Problem to solve
Copy, from the data below, every line that has "left" in it.

(Entries taken from a collection)
=== Begin Enclosure ===
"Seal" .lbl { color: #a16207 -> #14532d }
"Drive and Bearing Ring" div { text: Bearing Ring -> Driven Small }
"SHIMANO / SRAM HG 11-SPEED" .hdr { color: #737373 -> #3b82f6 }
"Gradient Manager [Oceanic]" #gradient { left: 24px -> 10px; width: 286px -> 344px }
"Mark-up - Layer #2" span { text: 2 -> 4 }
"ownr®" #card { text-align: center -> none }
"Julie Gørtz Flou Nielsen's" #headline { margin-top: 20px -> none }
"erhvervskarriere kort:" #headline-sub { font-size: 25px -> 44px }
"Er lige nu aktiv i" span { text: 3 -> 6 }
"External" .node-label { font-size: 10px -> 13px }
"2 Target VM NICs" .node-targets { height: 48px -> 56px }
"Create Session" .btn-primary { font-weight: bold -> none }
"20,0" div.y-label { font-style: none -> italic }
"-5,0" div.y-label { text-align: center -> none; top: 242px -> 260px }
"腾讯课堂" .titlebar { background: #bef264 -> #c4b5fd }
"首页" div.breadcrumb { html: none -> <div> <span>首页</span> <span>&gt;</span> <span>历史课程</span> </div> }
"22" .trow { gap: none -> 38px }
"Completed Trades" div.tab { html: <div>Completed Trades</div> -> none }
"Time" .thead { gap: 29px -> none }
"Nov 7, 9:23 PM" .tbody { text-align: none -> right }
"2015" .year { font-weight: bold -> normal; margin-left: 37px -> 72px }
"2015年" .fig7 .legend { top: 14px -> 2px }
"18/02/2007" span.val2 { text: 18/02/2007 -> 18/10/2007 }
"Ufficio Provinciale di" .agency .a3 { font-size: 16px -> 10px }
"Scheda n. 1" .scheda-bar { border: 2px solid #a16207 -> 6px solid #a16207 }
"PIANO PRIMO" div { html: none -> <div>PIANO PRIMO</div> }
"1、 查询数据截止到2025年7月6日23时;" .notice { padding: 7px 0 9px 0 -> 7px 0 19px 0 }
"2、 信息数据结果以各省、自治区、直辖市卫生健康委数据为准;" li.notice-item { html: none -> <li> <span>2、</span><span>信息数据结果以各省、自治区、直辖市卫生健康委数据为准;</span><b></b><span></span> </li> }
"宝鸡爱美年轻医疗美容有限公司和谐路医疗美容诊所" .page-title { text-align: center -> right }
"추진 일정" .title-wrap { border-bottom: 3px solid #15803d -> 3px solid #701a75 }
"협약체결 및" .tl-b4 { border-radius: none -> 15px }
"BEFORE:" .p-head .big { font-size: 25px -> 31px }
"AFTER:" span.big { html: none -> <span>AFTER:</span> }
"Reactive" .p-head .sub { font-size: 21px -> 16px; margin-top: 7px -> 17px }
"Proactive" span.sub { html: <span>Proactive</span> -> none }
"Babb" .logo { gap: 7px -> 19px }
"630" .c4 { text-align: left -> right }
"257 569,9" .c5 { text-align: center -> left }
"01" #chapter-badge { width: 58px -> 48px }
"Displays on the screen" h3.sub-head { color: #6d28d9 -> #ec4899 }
=== End Enclosure ===
Task output
"Gradient Manager [Oceanic]" #gradient { left: 24px -> 10px; width: 286px -> 344px }
"2015" .year { font-weight: bold -> normal; margin-left: 37px -> 72px }
"630" .c4 { text-align: left -> right }
"257 569,9" .c5 { text-align: center -> left }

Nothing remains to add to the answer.